Une promesse d’engagement comportant un niveau de rémunération non respecté ne constitue pas un acte créateur de droit et ne peut être indemnisé sur le fondement d’un retrait illégal dudit acte créateur de droit.

Une commune avait engagé un agent contractuel (à compter du 1° juillet1996). Dans un courrier du 12 juin, le maire avait indiqué à l’agent qu’un contrat devait être signé et avait annoncé à l’intéressé un niveau de rémunération supérieur à celui finalement fixé par le contrat d’engagement signé le 26 juin.

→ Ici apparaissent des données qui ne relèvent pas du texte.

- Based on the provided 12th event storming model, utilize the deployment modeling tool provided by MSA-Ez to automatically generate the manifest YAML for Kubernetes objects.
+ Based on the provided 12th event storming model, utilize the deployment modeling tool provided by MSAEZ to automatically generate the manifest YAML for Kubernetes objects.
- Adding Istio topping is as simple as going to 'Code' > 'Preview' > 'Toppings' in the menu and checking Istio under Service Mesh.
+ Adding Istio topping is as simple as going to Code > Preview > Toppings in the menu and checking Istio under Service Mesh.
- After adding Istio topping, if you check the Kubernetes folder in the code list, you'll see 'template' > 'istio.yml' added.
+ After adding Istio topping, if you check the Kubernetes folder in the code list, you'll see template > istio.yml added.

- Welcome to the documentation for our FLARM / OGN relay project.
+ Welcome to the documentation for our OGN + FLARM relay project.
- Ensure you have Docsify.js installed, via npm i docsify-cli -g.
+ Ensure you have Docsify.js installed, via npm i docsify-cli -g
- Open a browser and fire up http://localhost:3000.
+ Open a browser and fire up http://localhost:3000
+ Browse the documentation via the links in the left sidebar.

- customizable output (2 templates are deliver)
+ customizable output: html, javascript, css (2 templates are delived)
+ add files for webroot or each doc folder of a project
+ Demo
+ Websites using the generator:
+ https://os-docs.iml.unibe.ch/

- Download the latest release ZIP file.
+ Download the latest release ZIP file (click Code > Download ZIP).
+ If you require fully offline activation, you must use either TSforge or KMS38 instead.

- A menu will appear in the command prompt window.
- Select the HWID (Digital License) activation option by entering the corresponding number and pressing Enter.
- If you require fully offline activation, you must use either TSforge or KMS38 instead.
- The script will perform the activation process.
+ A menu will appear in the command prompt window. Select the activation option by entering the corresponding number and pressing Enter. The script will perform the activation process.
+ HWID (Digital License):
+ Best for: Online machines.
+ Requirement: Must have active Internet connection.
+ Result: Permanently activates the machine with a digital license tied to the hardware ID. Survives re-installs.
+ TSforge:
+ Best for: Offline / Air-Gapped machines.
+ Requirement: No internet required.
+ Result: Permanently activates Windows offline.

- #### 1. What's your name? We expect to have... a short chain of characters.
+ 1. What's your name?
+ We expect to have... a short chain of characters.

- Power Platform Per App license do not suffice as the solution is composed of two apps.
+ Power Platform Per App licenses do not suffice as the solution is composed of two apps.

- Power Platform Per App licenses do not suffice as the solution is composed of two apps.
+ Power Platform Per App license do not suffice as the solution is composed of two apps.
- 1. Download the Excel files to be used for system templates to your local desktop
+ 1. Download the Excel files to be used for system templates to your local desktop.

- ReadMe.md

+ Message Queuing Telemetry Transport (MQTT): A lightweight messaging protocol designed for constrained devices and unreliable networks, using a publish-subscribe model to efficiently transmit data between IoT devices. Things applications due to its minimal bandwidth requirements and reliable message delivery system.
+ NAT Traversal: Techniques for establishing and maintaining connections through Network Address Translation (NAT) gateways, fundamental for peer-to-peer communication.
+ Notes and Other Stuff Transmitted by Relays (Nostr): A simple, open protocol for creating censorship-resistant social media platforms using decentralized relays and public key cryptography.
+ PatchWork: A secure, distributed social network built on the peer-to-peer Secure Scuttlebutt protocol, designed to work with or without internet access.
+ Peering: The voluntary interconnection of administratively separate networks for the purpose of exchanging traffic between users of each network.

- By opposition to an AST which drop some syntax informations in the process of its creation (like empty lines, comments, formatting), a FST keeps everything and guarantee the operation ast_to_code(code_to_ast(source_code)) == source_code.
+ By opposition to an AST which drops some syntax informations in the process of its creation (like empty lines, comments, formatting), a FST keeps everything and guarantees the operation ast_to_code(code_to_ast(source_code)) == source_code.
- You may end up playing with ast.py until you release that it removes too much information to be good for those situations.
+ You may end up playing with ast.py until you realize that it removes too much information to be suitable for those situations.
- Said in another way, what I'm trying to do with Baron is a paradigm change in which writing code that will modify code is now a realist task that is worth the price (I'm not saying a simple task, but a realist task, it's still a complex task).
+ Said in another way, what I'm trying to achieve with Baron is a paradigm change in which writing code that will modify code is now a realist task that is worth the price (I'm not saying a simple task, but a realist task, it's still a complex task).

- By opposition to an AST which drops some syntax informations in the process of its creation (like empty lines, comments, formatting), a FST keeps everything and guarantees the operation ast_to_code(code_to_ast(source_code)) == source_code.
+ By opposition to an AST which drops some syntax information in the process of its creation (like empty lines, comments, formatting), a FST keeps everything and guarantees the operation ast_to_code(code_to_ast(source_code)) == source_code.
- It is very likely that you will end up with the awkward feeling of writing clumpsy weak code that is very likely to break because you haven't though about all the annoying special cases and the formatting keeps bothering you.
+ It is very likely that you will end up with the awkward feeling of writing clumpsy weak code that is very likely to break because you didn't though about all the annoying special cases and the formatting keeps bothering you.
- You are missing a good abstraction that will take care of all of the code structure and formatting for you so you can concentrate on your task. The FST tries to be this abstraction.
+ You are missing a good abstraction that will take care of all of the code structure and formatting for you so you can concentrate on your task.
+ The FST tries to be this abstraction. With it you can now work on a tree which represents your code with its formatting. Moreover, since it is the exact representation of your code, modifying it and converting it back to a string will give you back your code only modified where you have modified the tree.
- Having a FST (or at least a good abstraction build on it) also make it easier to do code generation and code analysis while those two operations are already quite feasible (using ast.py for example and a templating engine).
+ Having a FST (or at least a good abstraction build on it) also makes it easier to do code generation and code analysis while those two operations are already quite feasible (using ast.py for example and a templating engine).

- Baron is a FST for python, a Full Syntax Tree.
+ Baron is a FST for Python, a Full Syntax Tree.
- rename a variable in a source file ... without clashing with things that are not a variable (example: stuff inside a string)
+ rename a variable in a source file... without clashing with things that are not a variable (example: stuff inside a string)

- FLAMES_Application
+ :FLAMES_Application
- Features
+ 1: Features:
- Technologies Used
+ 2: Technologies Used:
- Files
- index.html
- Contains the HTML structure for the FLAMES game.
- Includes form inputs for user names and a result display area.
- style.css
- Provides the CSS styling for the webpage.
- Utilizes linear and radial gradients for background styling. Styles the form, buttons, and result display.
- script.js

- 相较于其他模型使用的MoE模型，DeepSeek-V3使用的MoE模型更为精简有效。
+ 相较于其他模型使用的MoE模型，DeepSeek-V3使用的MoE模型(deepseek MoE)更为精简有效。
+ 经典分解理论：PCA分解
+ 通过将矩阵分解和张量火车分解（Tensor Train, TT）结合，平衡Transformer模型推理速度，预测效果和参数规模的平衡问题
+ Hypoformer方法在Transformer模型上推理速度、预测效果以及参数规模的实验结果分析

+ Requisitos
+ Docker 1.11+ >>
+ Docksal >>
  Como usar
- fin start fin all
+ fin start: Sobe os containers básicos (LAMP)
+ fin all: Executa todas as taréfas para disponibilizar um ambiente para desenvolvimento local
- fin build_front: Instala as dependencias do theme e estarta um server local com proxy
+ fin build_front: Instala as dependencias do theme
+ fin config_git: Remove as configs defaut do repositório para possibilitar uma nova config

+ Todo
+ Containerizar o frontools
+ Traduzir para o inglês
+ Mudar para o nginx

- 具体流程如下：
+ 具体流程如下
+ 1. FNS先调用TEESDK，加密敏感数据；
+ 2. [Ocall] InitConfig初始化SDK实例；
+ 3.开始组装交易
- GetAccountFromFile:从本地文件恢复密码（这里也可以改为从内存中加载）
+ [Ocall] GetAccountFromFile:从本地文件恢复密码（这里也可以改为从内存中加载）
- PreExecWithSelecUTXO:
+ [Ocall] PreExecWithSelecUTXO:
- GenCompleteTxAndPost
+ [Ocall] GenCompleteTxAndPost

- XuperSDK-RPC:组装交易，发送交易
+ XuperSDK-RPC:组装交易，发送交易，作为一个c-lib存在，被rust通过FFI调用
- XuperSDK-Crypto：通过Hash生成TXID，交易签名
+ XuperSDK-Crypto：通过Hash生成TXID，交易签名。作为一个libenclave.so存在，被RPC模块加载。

La juridiction d’appel a estimé que s’agissant du recrutement d’un contractuel, seul le contrat qui avait été effectivement conclu le 26 juin était créateur de droit. La CAA a constaté que le requérant ne se prévalait pas d’une responsabilité pour faute de la commune à n’avoir pas tenu un engagement qui aurait été pris à l’occasion du courrier du maire du 12 juin.

La CAA a par contre relevé que l’agent demandait explicitement à être indemnisé du préjudice résultant selon lui du retrait illégal d’une décision créatrice de droit du 12 juin.

Il a été conclu que les conclusions tendant à l’indemnisation du préjudice résultant entre les rémunérations effectivement perçues par l’agent et celles qu’il aurait perçues s’il avait été rémunéré sur les bases indiquées dans le courrier du 12 juin, ne pouvaient qu’être rejetées.

(CAA Marseille – 1° juillet 2008 – n° 06 MA 01198).